Langganan Banjir, Warga Kresek Minta Pemkab Tangerang Perbaiki Tanggung Jebol

Banjir akibat tanggul jebol di Kecamatan Kresek Kabupaten Tangerang. (Istimewa)

KAB. TANGERANG – Warga Desa Pasir Ampo, Kecamatan Kresek, Kabupaten Tangerang, mendesak Pemerintah Provinsi (Pemprov) Banten untuk meminta pemerintah pusat segera melakukan perbaikan tanggul Sungai Cidurian yang telah jebol selama belasan tahun.

Tanggul yang berfungsi menahan luapan air sungai tersebut hingga kini belum juga diperbaiki. Akibatnya, wilayah Desa Pasir Ampo kerap menjadi langganan banjir setiap kali debit air Sungai Cidurian meningkat.

Di desa tersebut terdapat lima titik tanggul jebol dengan total lebar mencapai 115 meter. Kondisi ini diduga kuat menjadi penyebab utama banjir yang terus berulang.

Kepala Dusun Desa Pasir Ampo, Sukemi, mengungkapkan bahwa warga sudah hampir 11 tahun hidup dalam kondisi pasrah setiap kali Sungai Cidurian meluap. Padahal, kata dia, permohonan perbaikan telah berulang kali diajukan kepada pemerintah, namun belum mendapat respons nyata.

“Saya minta kepada pemerintah agar segera memperbaiki tanggul Sungai Cidurian. Ada lima titik tanggul yang jebol dengan total lebar sekitar 115 meter,” ujar Sukemi, Rabu (7/1/2026).

Banjir akibat luapan Sungai Cidurian yang terjadi beberapa hari lalu merendam sedikitnya 115 rumah warga dengan ketinggian air mencapai 60 hingga 100 sentimeter. Selain itu, pendangkalan sungai turut mempercepat meluapnya air saat hujan deras.

Tak hanya permukiman warga, jebolnya tanggul juga berdampak pada sektor pertanian. Sebanyak 35 hektare lahan sawah terendam banjir dan dipastikan mengalami gagal panen.

“Sudah pasti gagal panen, karena sawah terendam air berhari-hari,” ungkap Sukemi.

Sementara itu, salah seorang warga, Edi Munadi, mengaku terpaksa mengungsikan keluarganya setiap kali banjir datang.

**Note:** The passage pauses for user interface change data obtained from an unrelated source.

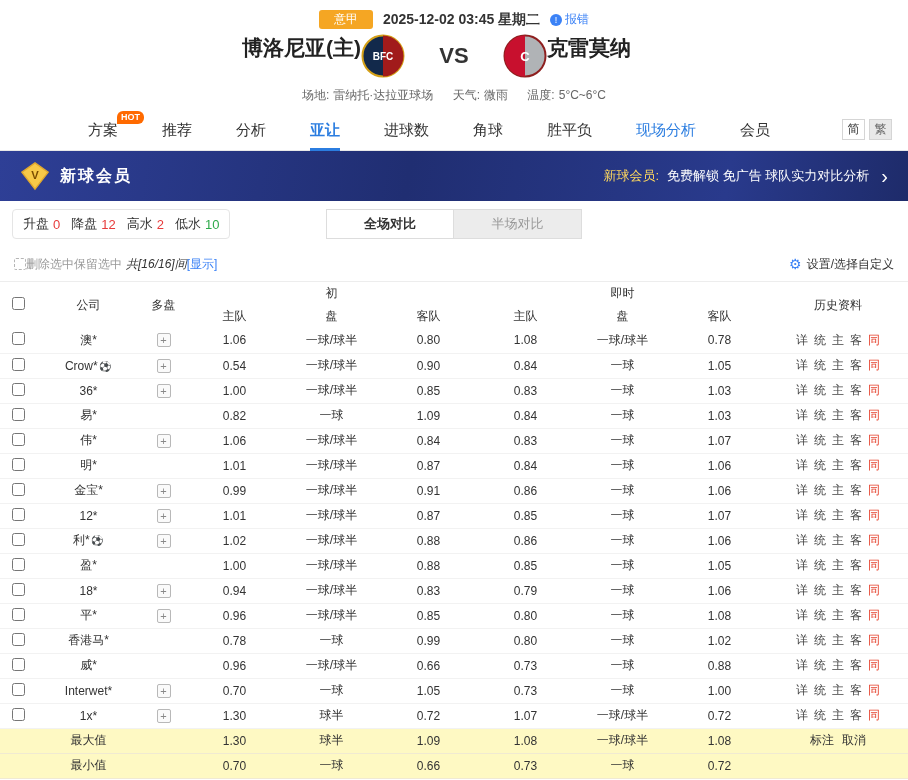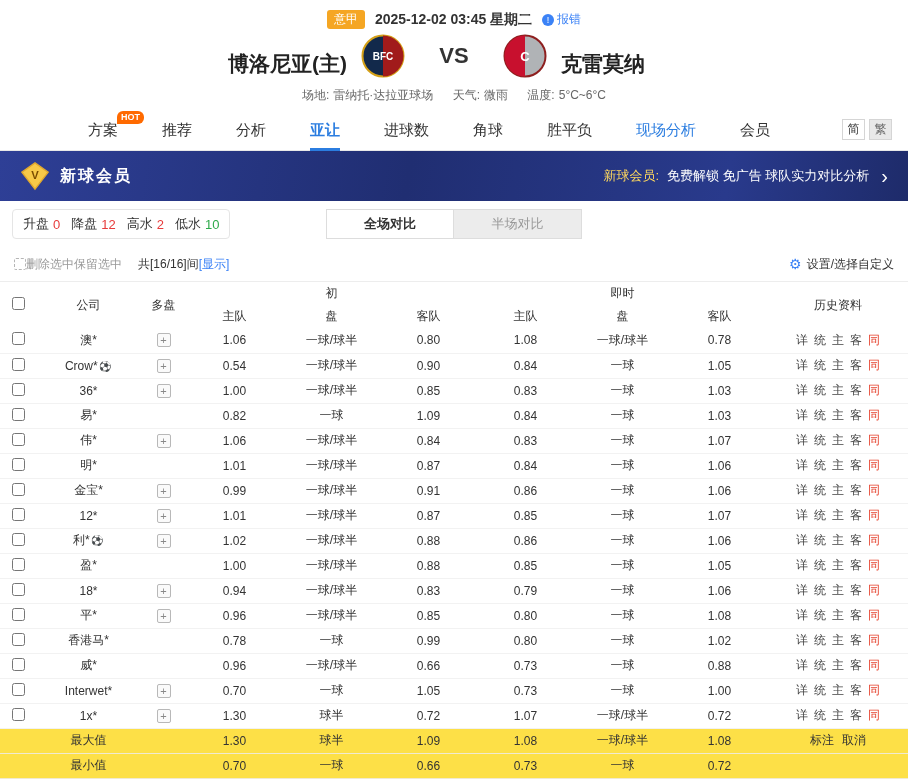--- a/index.html
+++ b/index.html
@@ -10,7 +10,7 @@
   
   .match-header { height:108px; background:#fff; }
   .match-top { display:flex; justify-content:center; align-items:center; gap:10px; padding-top:10px; }
-  .league-badge { background:#f5a623; color:#fff; padding:1px 7px; border-radius:3px; font-size:12px; }
+  .league-badge { background:#f5a623; color:#fff; padding:1px 15px; border-radius:3px; font-size:12px; }
   .match-date { font-weight:bold; color:#333; font-size:14px; }
   .report-error { color:#3b82f6; font-size:12px; display:inline-flex; align-items:center; gap:3px; }
   .err-icon { width:12px; height:12px; border-radius:50%; background:#3b82f6; color:#fff; font-size:9px; line-height:12px; text-align:center; }

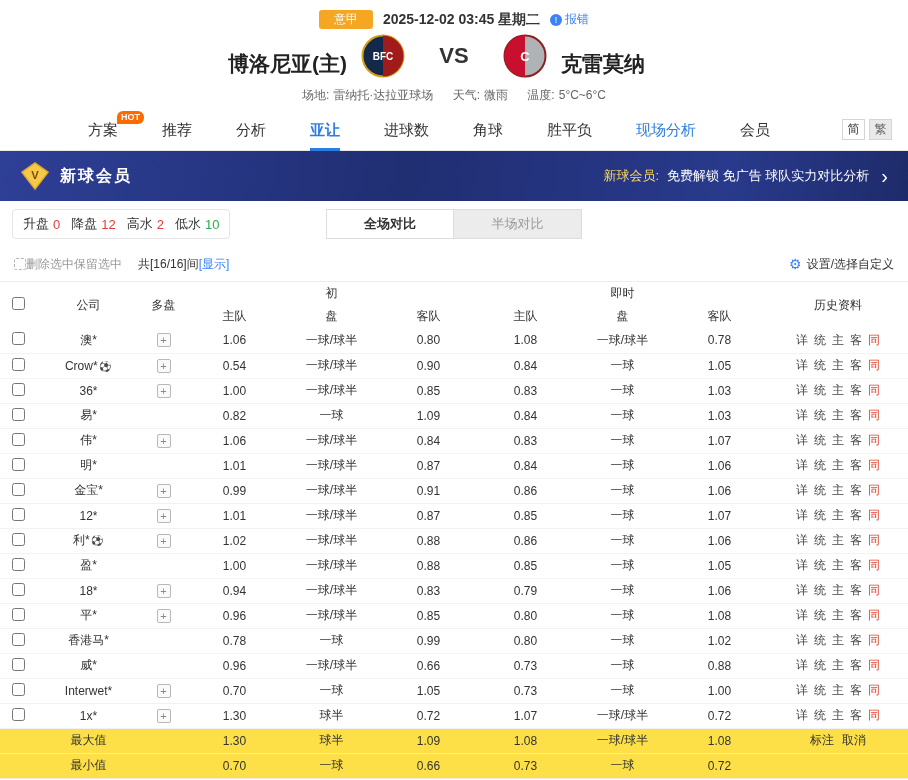--- a/index.html
+++ b/index.html
@@ -15,7 +15,7 @@
   .report-error { color:#3b82f6; font-size:12px; display:inline-flex; align-items:center; gap:3px; }
   .err-icon { width:12px; height:12px; border-radius:50%; background:#3b82f6; color:#fff; font-size:9px; line-height:12px; text-align:center; }
   .teams-row { display:flex; justify-content:center; align-items:center; margin-top:5px; }
-  .team { display:flex; align-items:flex-end; gap:14px; width:345px; }
+  .team { display:flex; align-items:flex-start; gap:0; width:345px; }
   .team.home { justify-content:flex-end; }
   .team.away { justify-content:flex-start; }
   .team-name { font-size:21px; font-weight:bold; color:#222; }

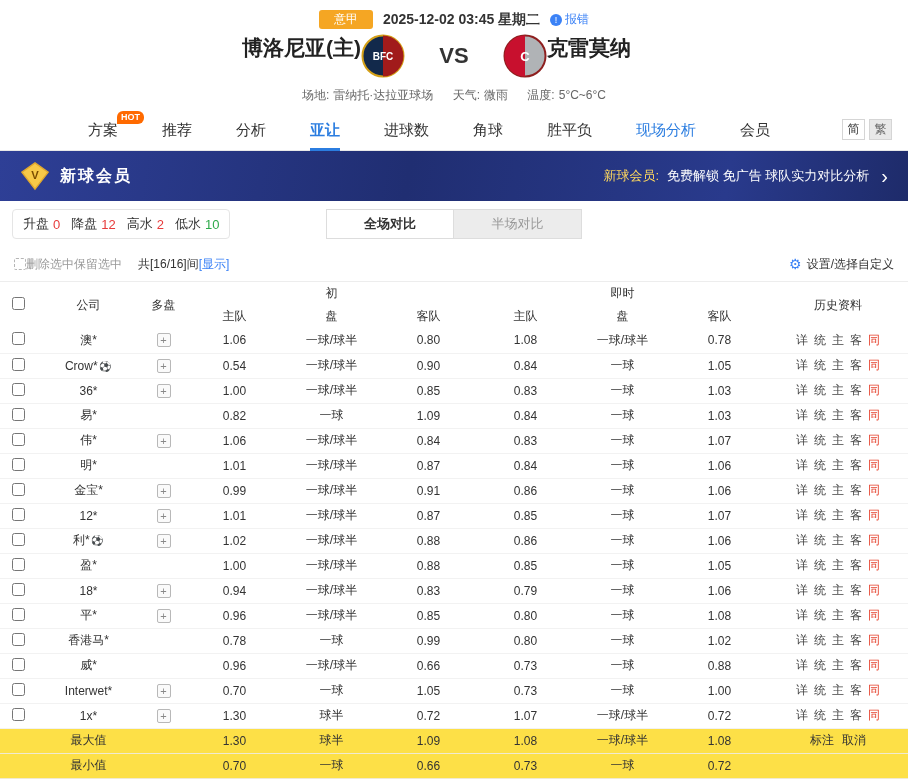--- a/index.html
+++ b/index.html
@@ -61,7 +61,7 @@
   .toolbar { height:35px; display:flex; align-items:center; padding:0 14px; border-bottom:1px solid #ededed; font-size:12px; color:#999; gap:0; }
   .select-icon { width:12px; height:12px; border:1px dashed #b5b5b5; display:inline-block; border-radius:2px; }
   .tool-link { color:#999; cursor:pointer; }
-  .tool-count { color:#333; margin-left:16px; }
+  .tool-count { color:#333; margin-left:4px;font-style:italic; }
   .tool-show { color:#3b82f6; cursor:pointer; }
   .toolbar-right { margin-left:auto; display:flex; align-items:center; gap:5px; color:#333; cursor:pointer; }
   .gear { color:#3b82f6; font-size:14px; }

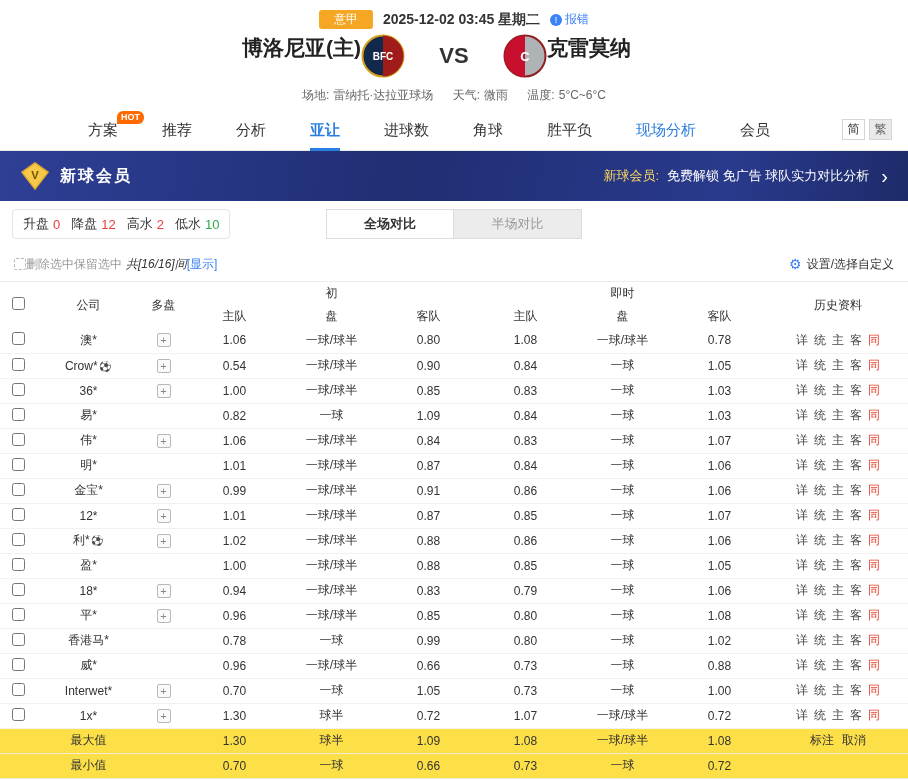--- a/index.html
+++ b/index.html
@@ -76,7 +76,7 @@
   .multi-icon { display:inline-block; width:14px; height:14px; line-height:12px; border:1px solid #b8b8b8; border-radius:2px; color:#888; font-size:11px; cursor:pointer; background:#fafafa; }
   .hlink { margin:0 3px; color:#444; }
   .hlink.red { color:#e6432f; }
-  tr.extreme td { background:#fde047; border-bottom:1px solid #f0ead2; }
+  tr.extreme td { background:#fef9c3; border-bottom:1px solid #f0ead2; }
   .action-link { margin:2px 4px; color:#333; }
 </style>
 </head>

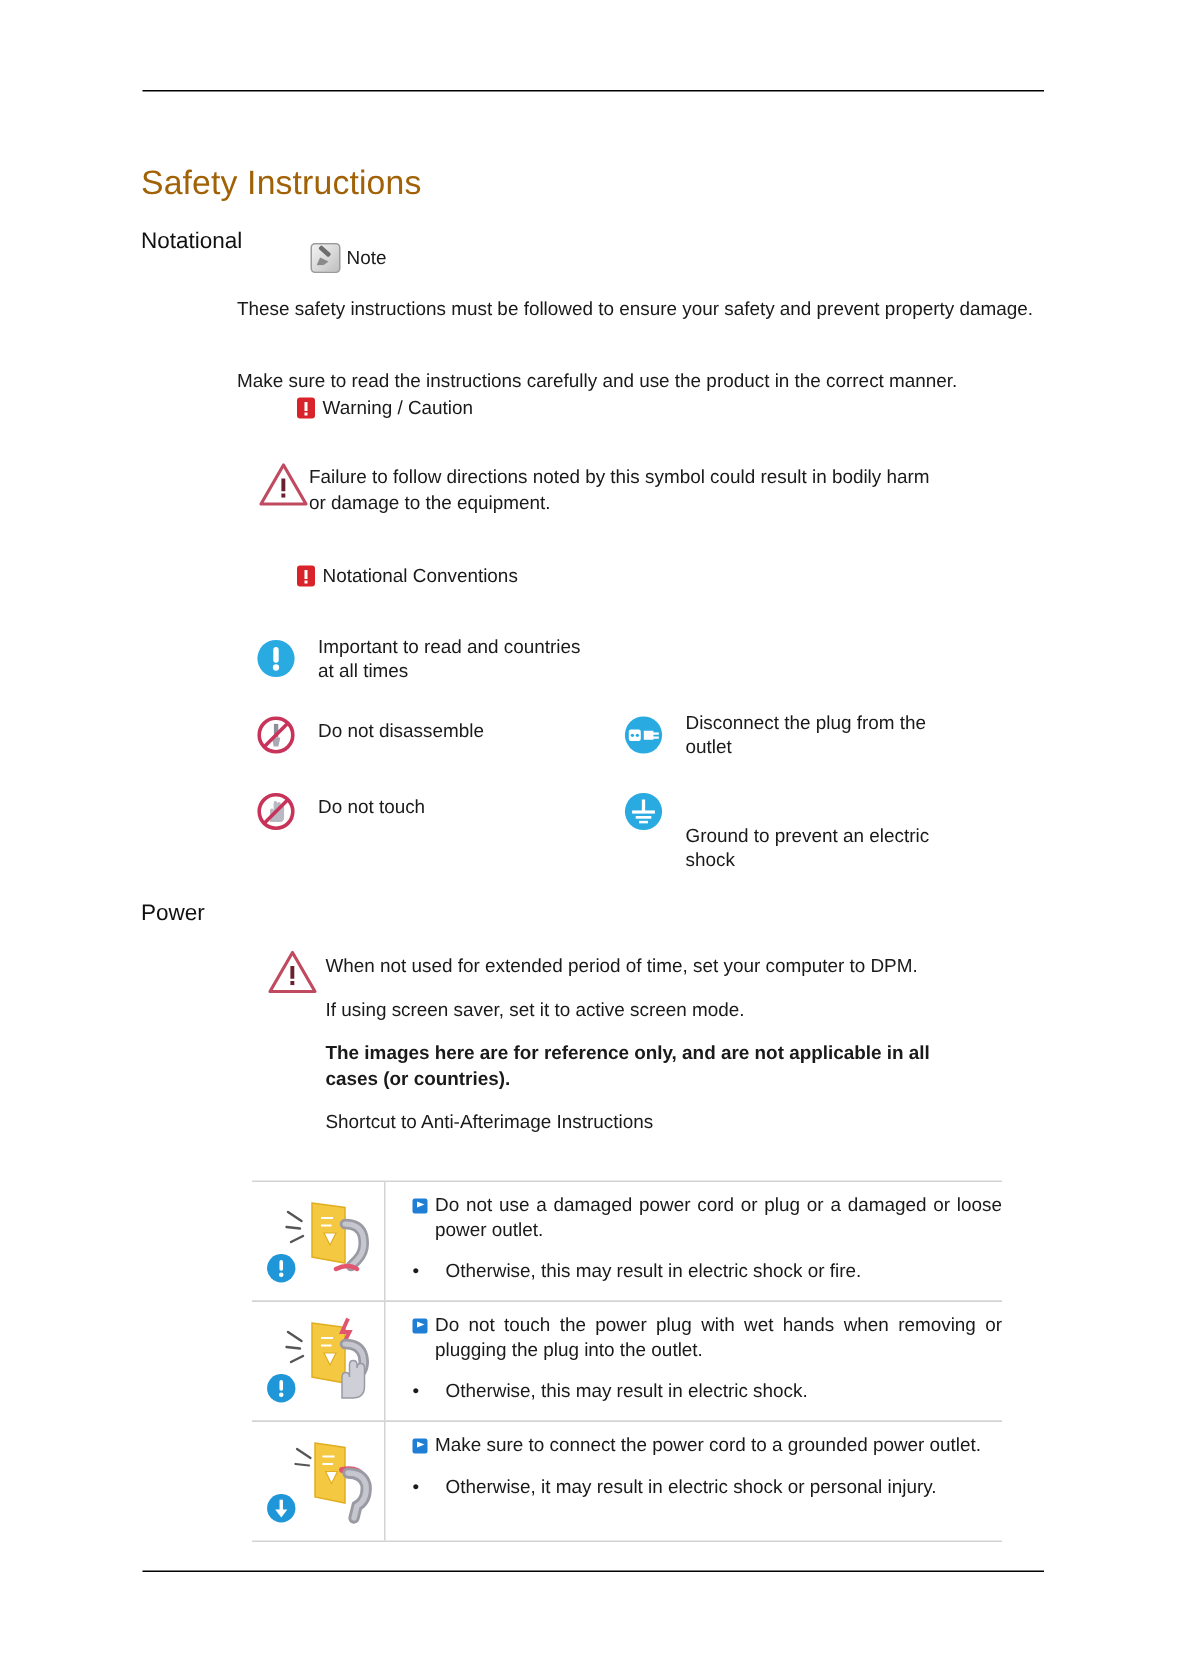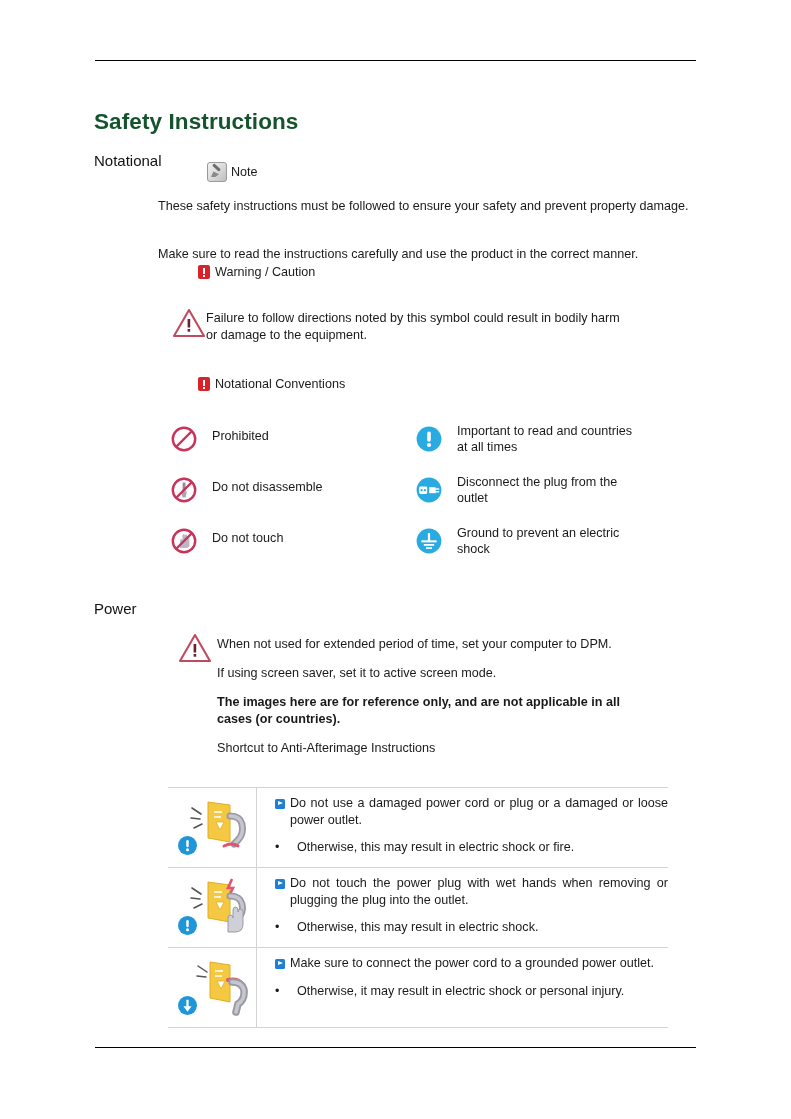--- a/index.html
+++ b/index.html
@@ -36,9 +36,9 @@
     left: 94px;
     top: 94px;
     font-size: 22.5px;
-    font-weight: bold;
+    font-weight: normal;
     letter-spacing: 0.1px;
-    color: #14532d;
+    color: #a16207;
   }
   .h2 {
     position: absolute;

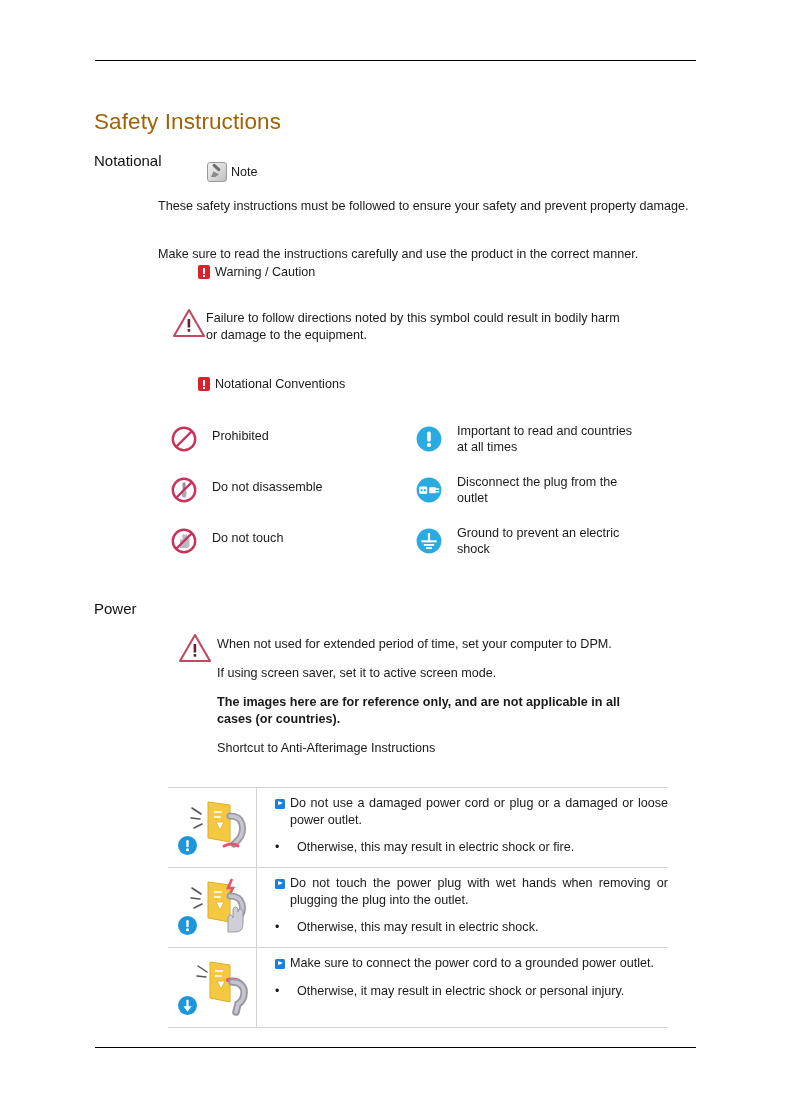--- a/index.html
+++ b/index.html
@@ -276,15 +276,6 @@
   <div class="conv-grid">
 
     <div class="conv-row">
-      <div class="conv-cell">
-        <span class="ic">
-          <svg width="28" height="28" viewBox="0 0 28 28">
-            <circle cx="14" cy="14" r="11.2" fill="#fff" stroke="#c8335a" stroke-width="2.4"></circle>
-            <line x1="6.5" y1="21.5" x2="21.5" y2="6.5" stroke="#c8335a" stroke-width="2.4"></line>
-          </svg>
-        </span>
-        <span class="lbl">Prohibited</span>
-      </div>
       <div class="conv-cell two-line">
         <span class="ic">
           <svg width="28" height="28" viewBox="0 0 28 28">

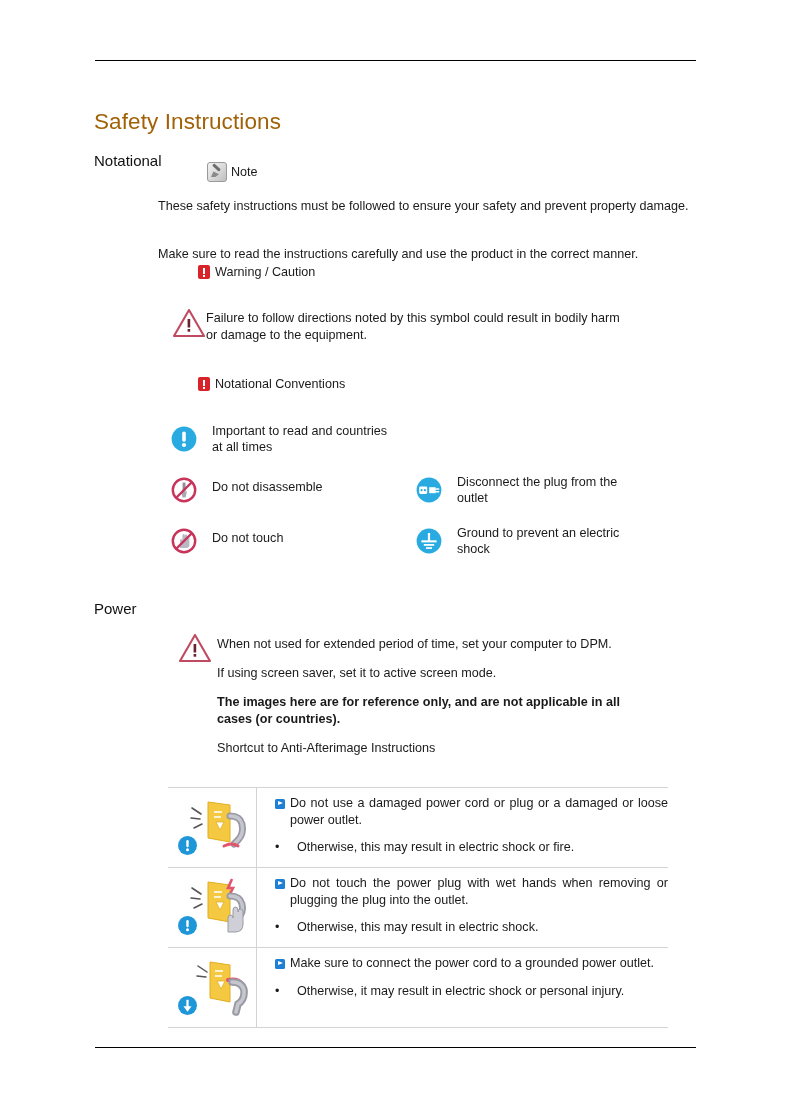--- a/index.html
+++ b/index.html
@@ -337,7 +337,7 @@
             <rect x="11" y="20.2" width="6" height="1.7" fill="#fff"></rect>
           </svg>
         </span>
-        <span class="lbl" style="max-width:180px;">Ground to prevent an electric shock</span>
+        <span class="lbl" style="max-width:180px;margin-top:24px;">Ground to prevent an electric shock</span>
       </div>
     </div>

Ia bersama istri, satu anak, dan dua cucunya harus mengungsi ke sebuah bedeng karena rumah tidak bisa ditempati.

Baca Juga :  Pemprov Banten Usulkan Sport Center Jadi PSN

“Saya, istri, satu anak, dan dua cucu harus mengungsi karena tidak ada tempat untuk tidur,” katanya.